- Opening Delimiter -
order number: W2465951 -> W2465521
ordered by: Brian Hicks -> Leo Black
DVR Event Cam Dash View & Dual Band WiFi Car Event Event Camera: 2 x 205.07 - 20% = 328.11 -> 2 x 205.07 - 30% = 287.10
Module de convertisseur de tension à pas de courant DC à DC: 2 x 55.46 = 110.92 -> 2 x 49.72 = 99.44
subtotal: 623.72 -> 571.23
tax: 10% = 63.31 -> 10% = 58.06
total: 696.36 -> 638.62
- Closing Delimiter -
- Opening Delimiter -
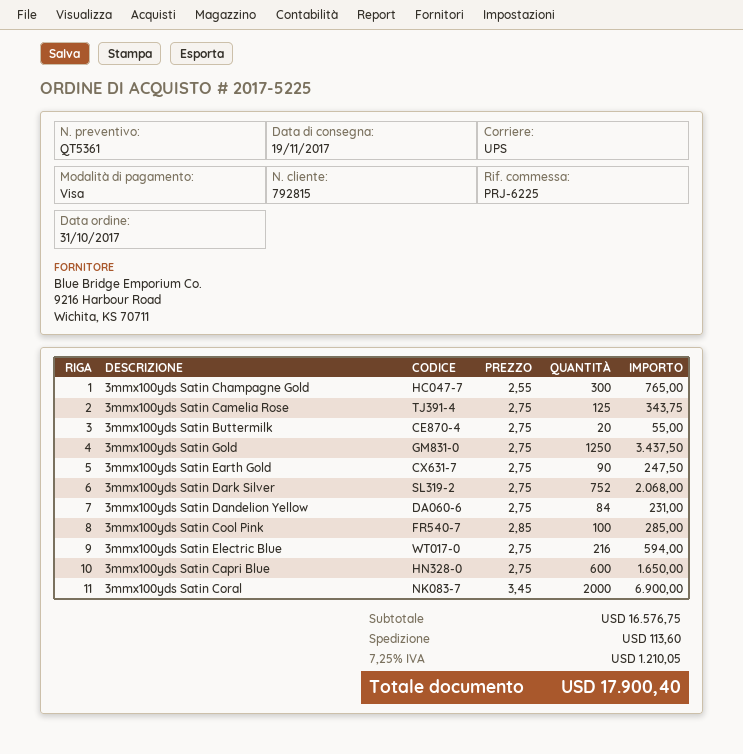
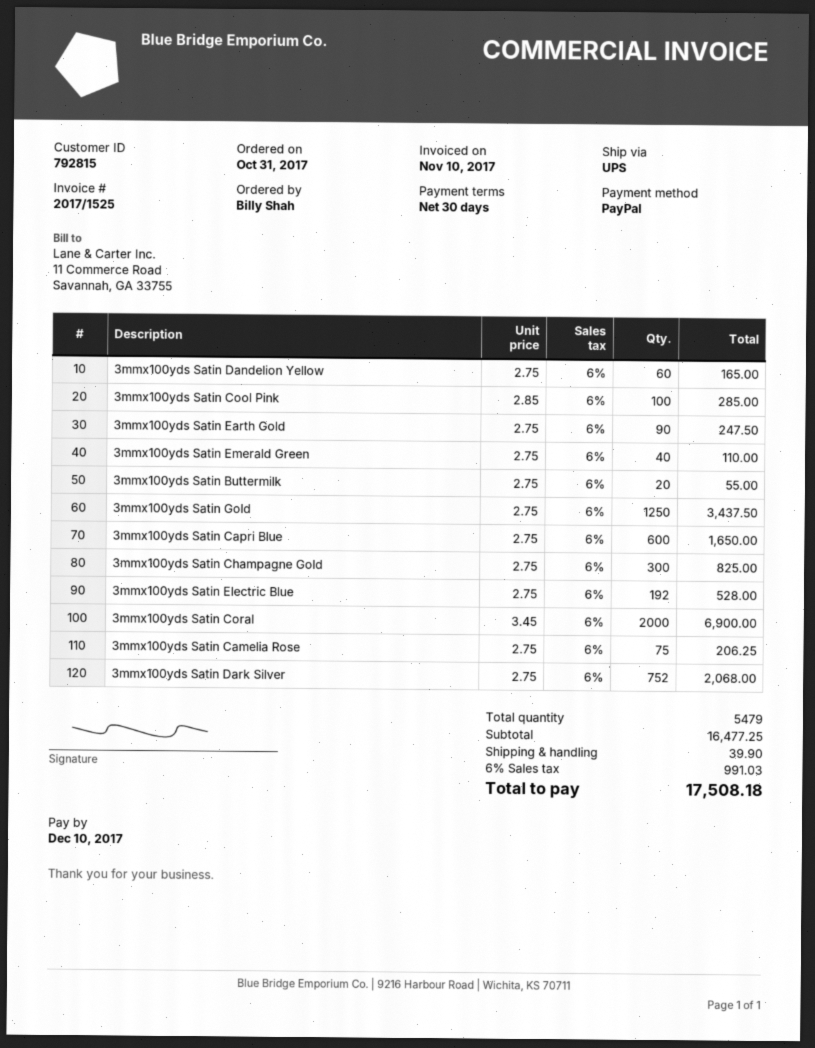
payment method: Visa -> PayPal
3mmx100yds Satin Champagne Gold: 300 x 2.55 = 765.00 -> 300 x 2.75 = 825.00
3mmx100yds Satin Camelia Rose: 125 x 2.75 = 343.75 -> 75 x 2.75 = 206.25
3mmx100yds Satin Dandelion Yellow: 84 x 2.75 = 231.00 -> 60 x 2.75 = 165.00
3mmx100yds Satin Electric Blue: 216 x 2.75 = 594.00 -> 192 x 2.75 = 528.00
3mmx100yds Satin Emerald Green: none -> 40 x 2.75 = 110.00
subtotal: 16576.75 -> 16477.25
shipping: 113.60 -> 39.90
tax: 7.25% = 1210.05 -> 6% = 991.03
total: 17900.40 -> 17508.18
- Closing Delimiter -
- [Task brief]: In the listing above, find the line containing "3mmx100yds Satin Camelia" and the line containing "total: 17900.40 -> 17508.18", then repeat those two lines and everything between them exactly.

- [Solution]:
3mmx100yds Satin Camelia Rose: 125 x 2.75 = 343.75 -> 75 x 2.75 = 206.25
3mmx100yds Satin Dandelion Yellow: 84 x 2.75 = 231.00 -> 60 x 2.75 = 165.00
3mmx100yds Satin Electric Blue: 216 x 2.75 = 594.00 -> 192 x 2.75 = 528.00
3mmx100yds Satin Emerald Green: none -> 40 x 2.75 = 110.00
subtotal: 16576.75 -> 16477.25
shipping: 113.60 -> 39.90
tax: 7.25% = 1210.05 -> 6% = 991.03
total: 17900.40 -> 17508.18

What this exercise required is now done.